At the time of Barrick's acquisition of copper producer Equinox Minerals Ltd. in the spring of 2011, the investment community immediately punished the stock. Chief among the concerns was the mixed signals Barrick was sending to mining investors: It had gone from being the biggest pure-play stock in one of the world's hottest commodities, gold, to being partly a gold stock, partly a copper play. Since gold is often popular in times of economic turmoil and copper typically thrives in times of economic harmony, the company saw it as a way to diversify its business, but investors saw it more simply as a source of confusion for their investment decision.
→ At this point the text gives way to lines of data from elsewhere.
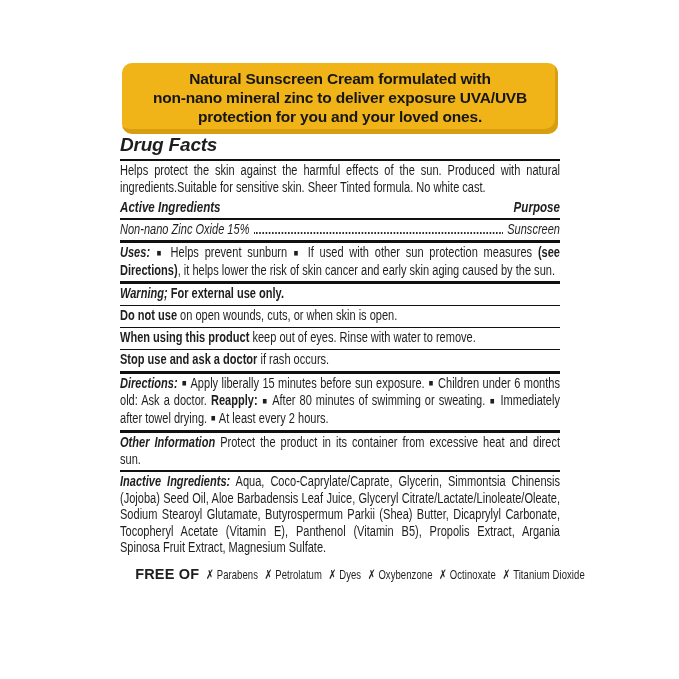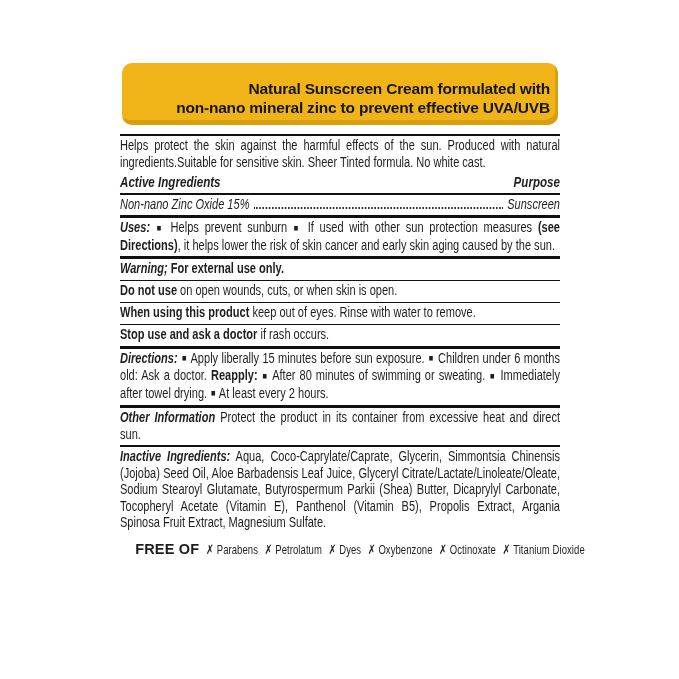--- a/index.html
+++ b/index.html
@@ -11,9 +11,9 @@
   
   .banner {
     position:absolute; left:122px; top:63px; width:436px; box-sizing:border-box;
-    background:#F0B419; border-radius:10px; padding:16px 8px 8px;
+    background:#F0B419; border-radius:10px; padding:6px 8px 8px;
     box-shadow: inset -3px -5px 0 rgba(178,124,0,0.40);
-    text-align:right; font-weight:bold; font-size:15.5px; line-height:19px;
+    text-align:center; font-weight:bold; font-size:15.5px; line-height:19px;
     letter-spacing:-0.2px; color:#161616;
   }
   

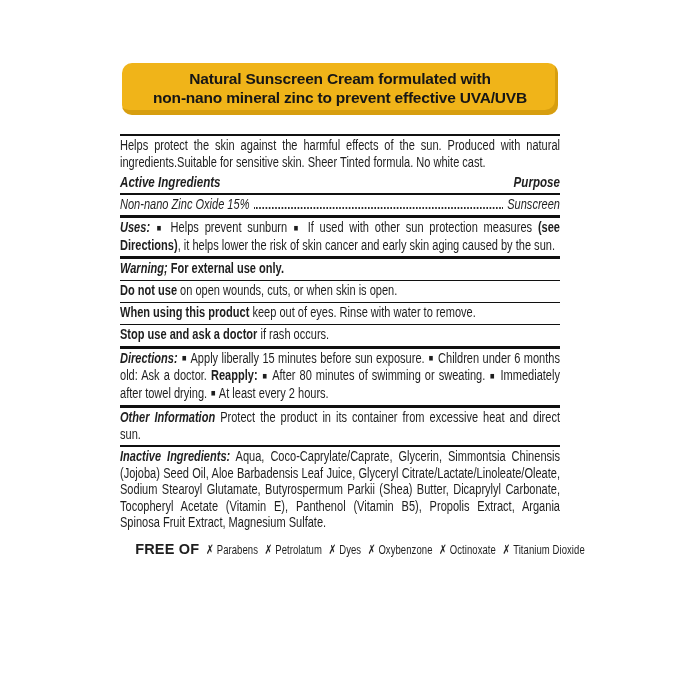--- a/index.html
+++ b/index.html
@@ -61,7 +61,7 @@
 
 <div class="banner">
   <div>Natural Sunscreen Cream formulated with</div>
-  <div>non-nano mineral zinc to prevent effective UVA/UVB</div>
+  <div>non-nano mineral zinc to deliver exposure UVA/UVB</div>
 </div>
 
 <div class="sheet">

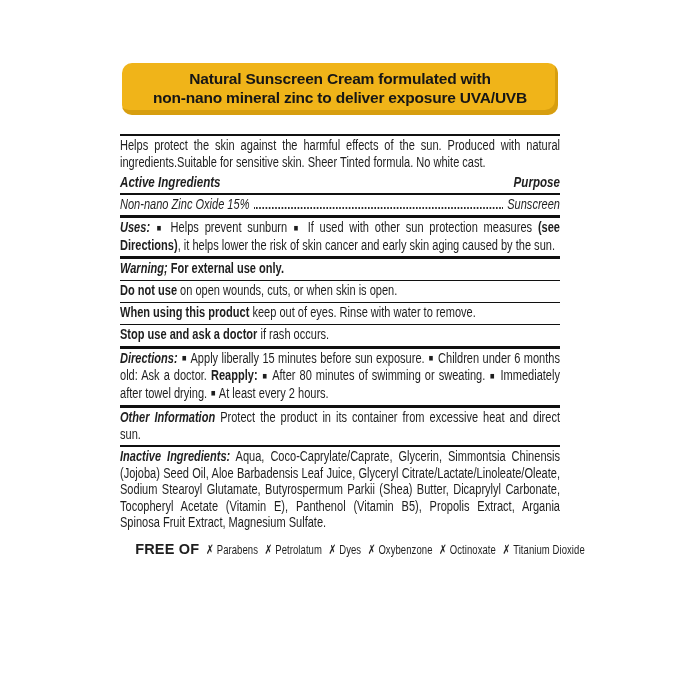--- a/index.html
+++ b/index.html
@@ -62,6 +62,7 @@
 <div class="banner">
   <div>Natural Sunscreen Cream formulated with</div>
   <div>non-nano mineral zinc to deliver exposure UVA/UVB</div>
+  <div>protection for you and your loved ones.</div>
 </div>
 
 <div class="sheet">

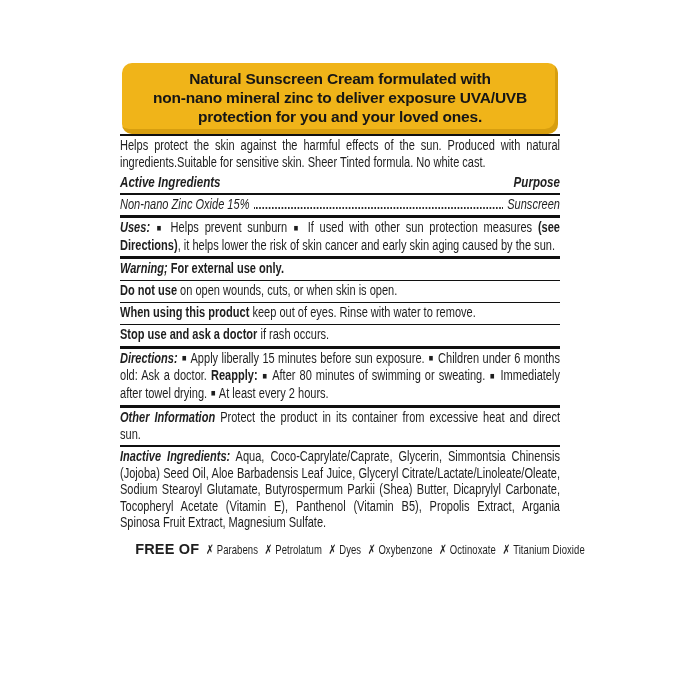--- a/index.html
+++ b/index.html
@@ -68,6 +68,7 @@
 <div class="sheet">
   <div class="panel">
 
+    <h1 class="df-title">Drug Facts</h1>
     <div class="rule r2"></div>
 
     <p class="body">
But investors had other concerns, too. They said Barrick was paying too high a premium for the assets, and that Equinox's operating base in Africa exposed the company to significant new political risk. And while Barrick trumpeted the rosy long-term outlook for copper, citing inevitable growing demand from China, critics countered that the world was becoming oversupplied with the metal and that prices were headed lower over the next several years. According to one Bay Street analysis, the acquisition's price tag implied that copper would need to average north of $3.70 a pound over the long term for the purchase to be a profitable one; that may have sounded okay at the time, when copper was trading at about $4.20, yet commodities analysts believed the long-term average was more like $2.50.

Fast-forward to today. Copper is trading at about $3.70 a pound, and has averaged about $3.60 over the past 12 months. Barrick has taken a closer look at the Lumwana copper mine in Zambia, the flagship asset in its Equinox acquisition, and determined that it has higher production and capital costs and lower production potential over the life of the mine than previously thought. Combine the reduced mine potential, higher costs and lower prices, and boom, and it adds up to a multi-billion-dollar writedown.

In fact, the immensity of Barrick's miscalculation in the Equinox purchase may be even worse than the $3.8-billion writedown figure suggests, because this is an after-tax figure. On a pretax basis, the charge is more like $5-billion.

In booking the writedown, Barrick is finally addressing what the market has been telling it all along. Indeed, my colleague Sean Silcoff wrote last month that the investment community was increasingly expecting a writedown of Lumwana from Barrick, as just one of many large global mining companies that needed to come to terms with pricey assets for which, in the light of current markets, they substantially overvalued.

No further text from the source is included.